Leslie can see him now, but Ted still doesn’t understand what’s happening. As far as Ted is concerned, the question came from his own lips.

“Hey,” Leslie struggles against the straps holding him to the chair. “Let me out of these straps. Hey!”

I reach down and peel back the velcro from one of the straps. Leslie uses his freed hand to finish the job and he’s up and out of the chair. My men gather close, just in case.

“Hey! Look at me,” Leslie says. He grips his brother by his shoulders.
 

Ted looks forward at nothing. His personality is on hold, since his brother is in action.

“Hey!” Leslie says. His hand flies out and strikes Ted twice before I can grab his arms. “Who are you?”

“That’s Ted,” I say.

“I’m Ted. Me.”

“You’re Leslie.”

“Leslie died. I’m Ted.”

“You guys made up that story about Leslie dying. You’ve been sharing the Ted persona ever since.”

“That’s impossible,” Leslie says. “He died eleven years ago.”

“Leslie never had cancer,” I say. “I asked your cousins in Shippensburg. They had nothing but nice things to say about you both, but I could hear the concern in their voices.”

“Impossible,” Leslie repeats. He slumps backwards and his hands help land him back in the chair.

I watch as the animus—the Ted personality—shifts from Leslie back over to Ted.

“Impossible,” Ted says. Leslie has gone limp and the grief slides from Leslie’s face over to Ted’s as he picks up the rant. “This whole thing is impossible. I told you that Leslie died of cancer. Why would my cousins tell you different? You’re lying.”

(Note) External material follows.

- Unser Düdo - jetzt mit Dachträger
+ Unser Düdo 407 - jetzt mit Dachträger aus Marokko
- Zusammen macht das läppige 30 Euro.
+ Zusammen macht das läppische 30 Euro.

“Ted, do you remember what I told you about the blind spot?”

“Just now? Of course.”

“And what happened when you did it?”

“I saw something. I don’t remember.”

“Try it again.” I maneuver myself behind Ted, who is still bound to his chair, and point his gaze at the mirror next to Leslie. “Focus on the mirror. Do you see the circle on your forehead?”

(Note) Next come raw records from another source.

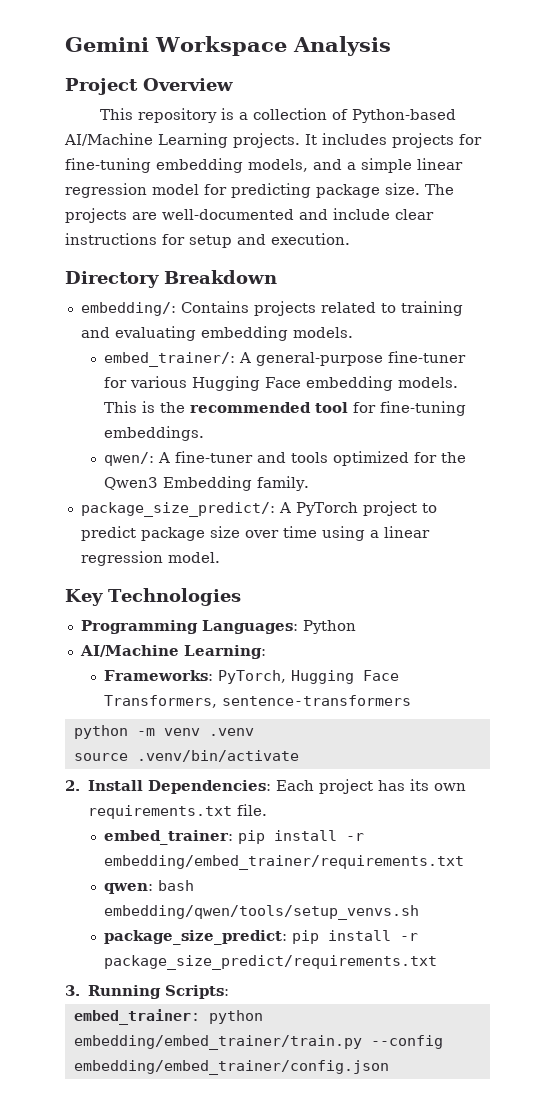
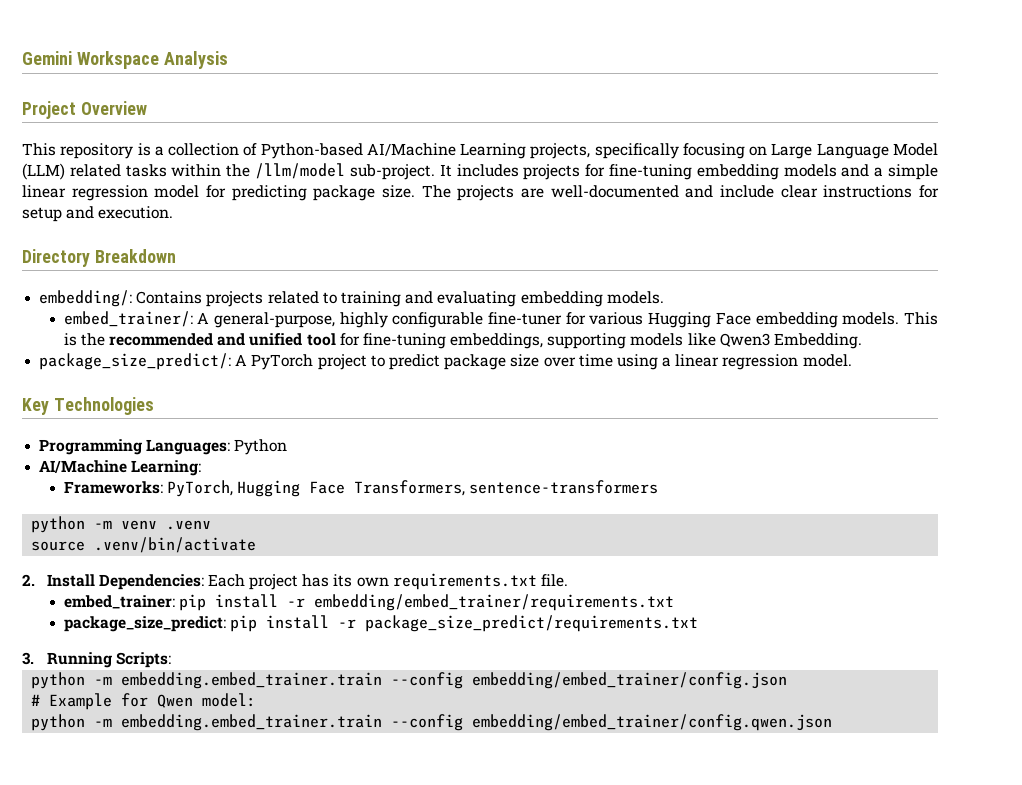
- This repository is a collection of Python-based AI/Machine Learning projects.
+ This repository is a collection of Python-based AI/Machine Learning projects, specifically focusing on Large Language Model (LLM) related tasks within the /llm/model sub-project.
- It includes projects for fine-tuning embedding models, and a simple linear regression model for predicting package size.
+ It includes projects for fine-tuning embedding models and a simple linear regression model for predicting package size.
- embed_trainer/: A general-purpose fine-tuner for various Hugging Face embedding models.
+ embed_trainer/: A general-purpose, highly configurable fine-tuner for various Hugging Face embedding models.
- This is the recommended tool for fine-tuning embeddings.
- qwen/: A fine-tuner and tools optimized for the Qwen3 Embedding family.
+ This is the recommended and unified tool for fine-tuning embeddings, supporting models like Qwen3 Embedding.
- qwen: bash embedding/qwen/tools/setup_venvs.sh
- embed_trainer: python embedding/embed_trainer/train.py --config embedding/embed_trainer/config.json
+ python -m embedding.embed_trainer.train --config embedding/embed_trainer/config.json
+ # Example for Qwen model:
+ python -m embedding.embed_trainer.train --config embedding/embed_trainer/config.qwen.json

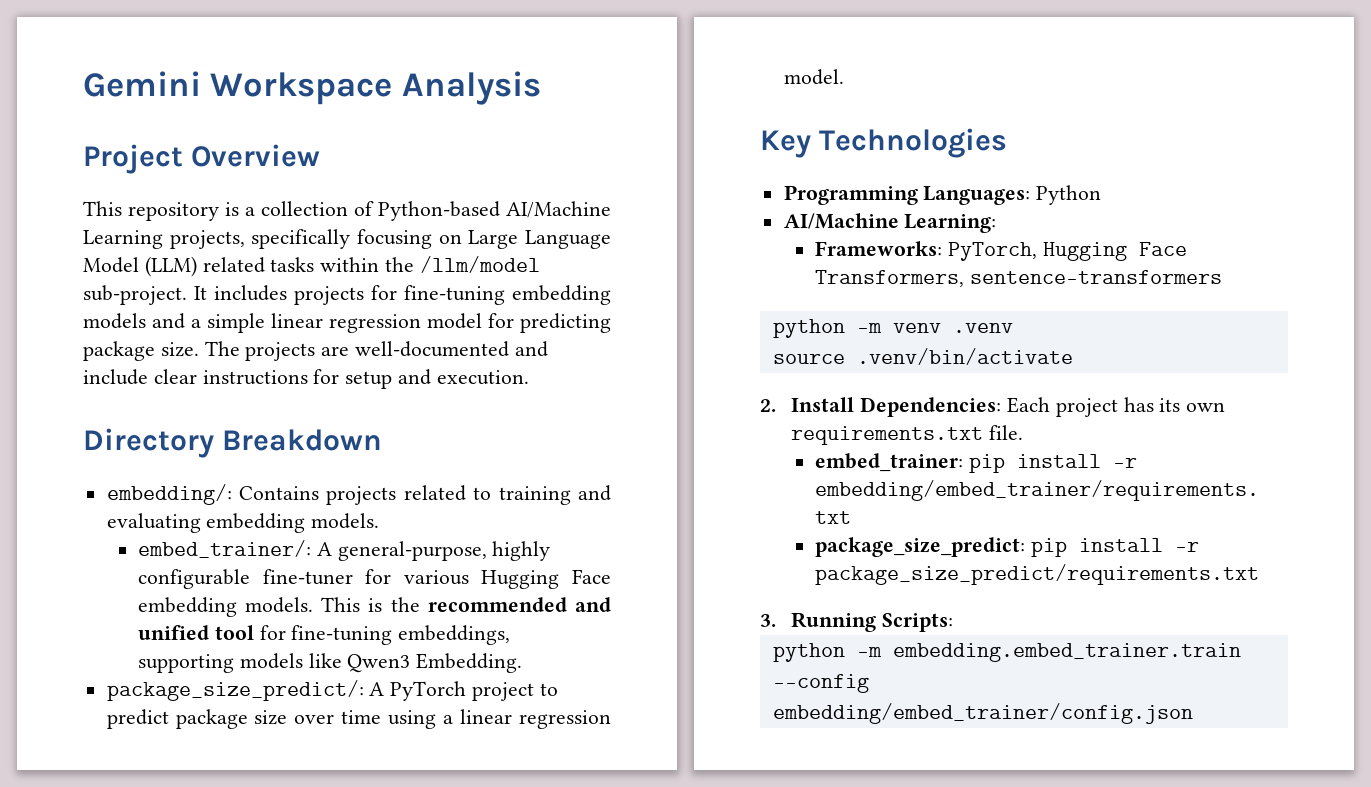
- # Example for Qwen model:
- python -m embedding.embed_trainer.train --config embedding/embed_trainer/config.qwen.json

“Of course,” Ted says. “You drew it there.”

“Who’s in the chair?”

“I can’t tell.”

It takes longer with Ted, but after a couple of minutes, he sees it too. The brothers are now aware of each other, but I’ve still only got one conscious at a time. When one is active, the other seems to shut down. They must be independent when they’re apart, so I figure that’s the solution. I have one of my guys help me bring Leslie into the other room.
 

Leslie perks up as soon as I get him out of sight of his brother.

“You guys aren’t going to be able to be together for a while, I think.”

“Why?” Leslie asks.

“Only one of you is active at a time. The other just zonks out.”

“This is so weird,” Leslie says.
 

“Here,” I say. I dial my phone and hand it to him.

“Is that Leslie?” he asks.

“You’re Leslie,” I say. “As far as I know. The guy on the other end is Ted.”

“So weird,” Leslie says again, but he takes the phone from me and holds it to his ear.

After a few seconds of just listening to each other breathe, Leslie and Ted begin to talk. They talk logistics at first. They decide who will use the house and the car until they can find a way to separate their lives. They both seem to want a little independence, which I guess is a natural reaction.

In my years working cases, this was definitely the most interesting. I’ve dealt with plenty of people who believed their stories, but none who had a story quite as fascinating as Ted and Leslie. You see split personalities in the movies and on TV all the time, although it’s really quite rare. I think sharing a personality has to be the most rare disorder in history.